This issue of Semiotic Review (Guest editors Matthew Wolf-Meyer and Samuel Collins) looks to multiple sites of parasitic action, considered here both as the study of the parasitic as well as a reflections on parasitic encounters, methods and theories.
For example, the recent turn to animal studies has highlighted the interdependence of humans and nonhumans, from dogs to mushrooms, bees to yeast, cheese cultures to intestinal bacteria. But it has also revealed the relationship of humans to their nonhuman world to be one of oscillating internalizations and externalizations. In both cases, the relations of the parasite to its host unsettles our ontological assumptions about whose world is inhabited by whom, of who is the parasite of whom. Focusing upon the parasite helps us to move beyond the anthropocentrism often inherent in our theoretical conceptions of the world: parasitism is vital to life across distinctions of domain – animal, plant, bacteria, alien, machine, and onward.
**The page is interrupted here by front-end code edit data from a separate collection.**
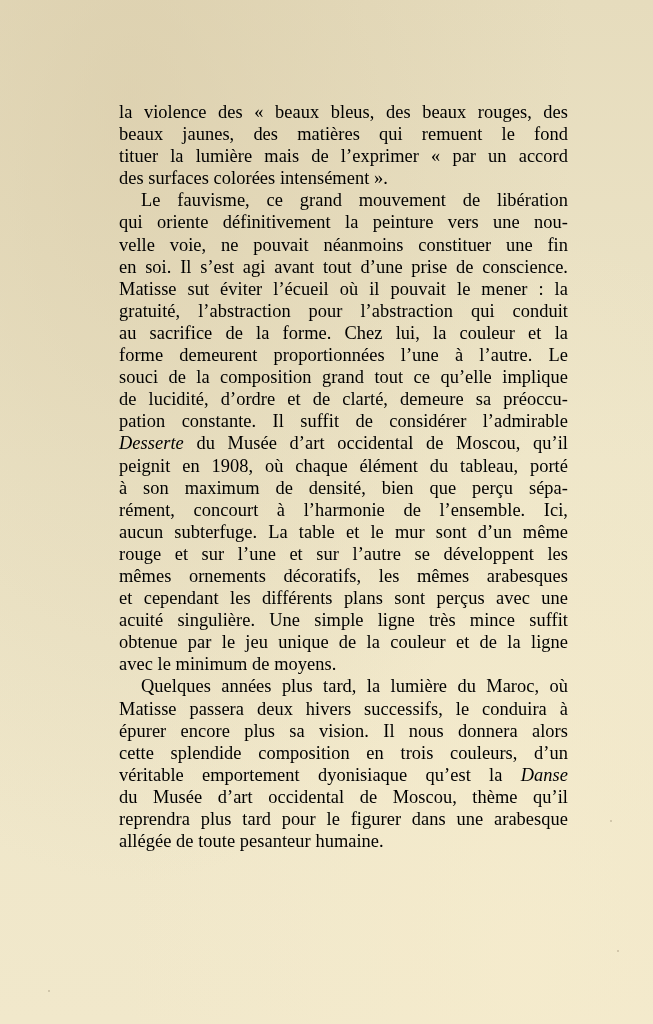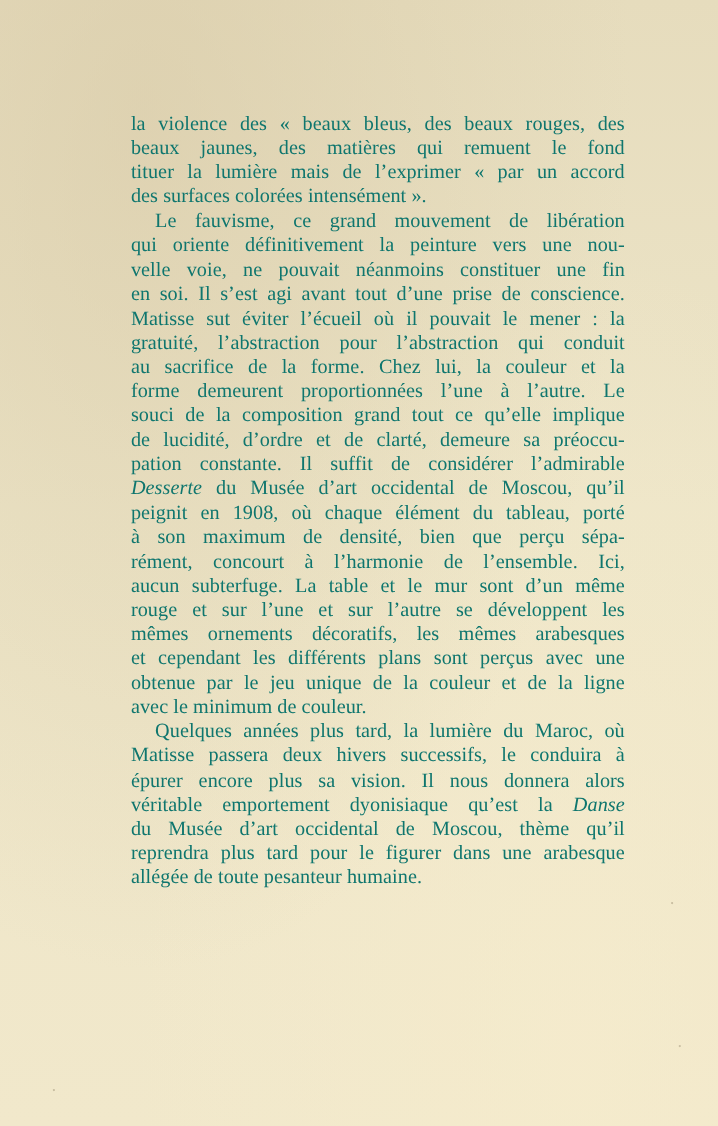"la violence des « beaux" .text-block { color: #0f766e -> #000000 }
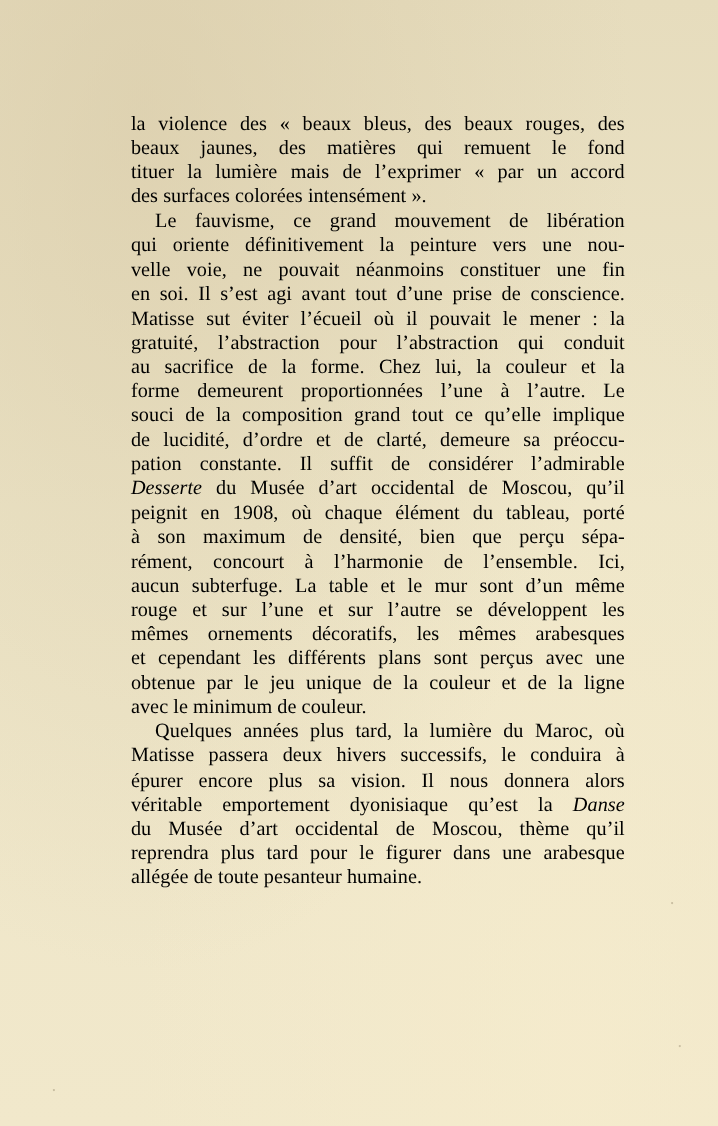"acuité singulière. Une simple ligne" span.line { html: none -> <span>acuité singulière. Une simple ligne très mince suffit</span> }
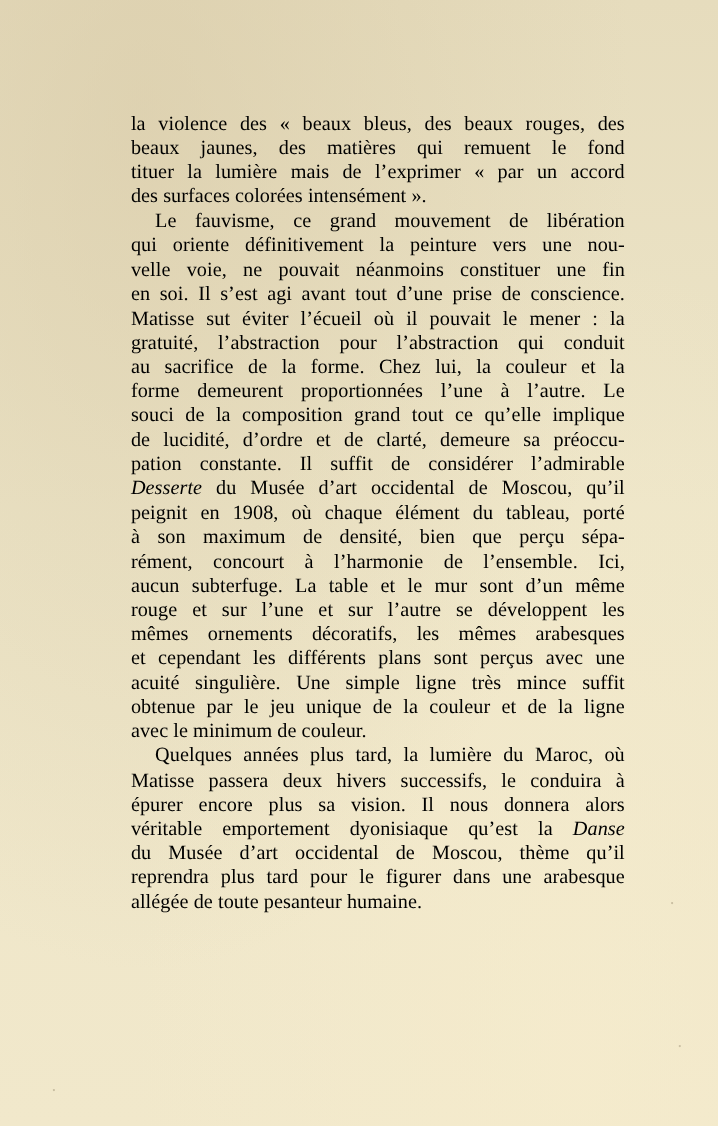"avec le minimum de couleur." span.line { text: couleur -> moyens }
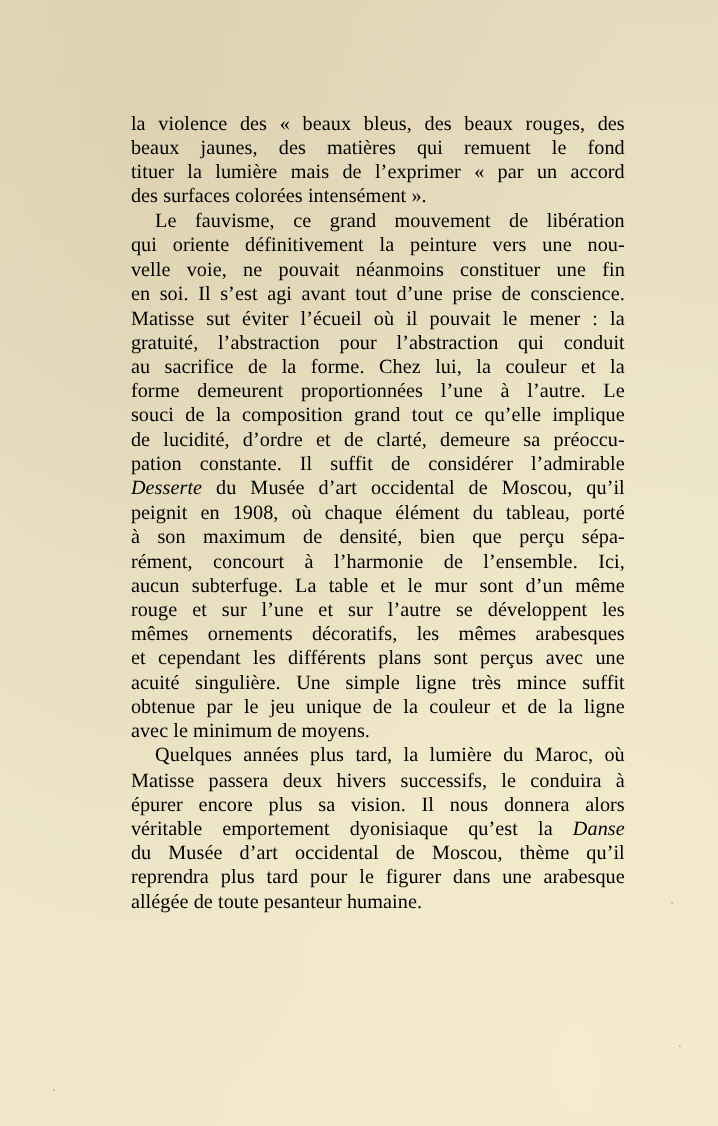"cette splendide composition en trois" span.line { html: none -> <span>cette splendide composition en trois couleurs, d’un</span> }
The figure of the parasite provokes ruminations on the external that turn out to be internal after all, or that, at any rate, call into question the identity or the ontology of the host. So: let us ask after the parasite that inserts material into the host, that colonizes the host, that transforms the host, and think thereby about scholarship as a parasitic practice that makes and remakes its worlds through its imbrications in the very capacities of life. This issue of Semiotic Review is unified in its interests in a process, not an object. Parasitism over the parasite.
Like all thematic issues, this issue remains open to new essays and interventions.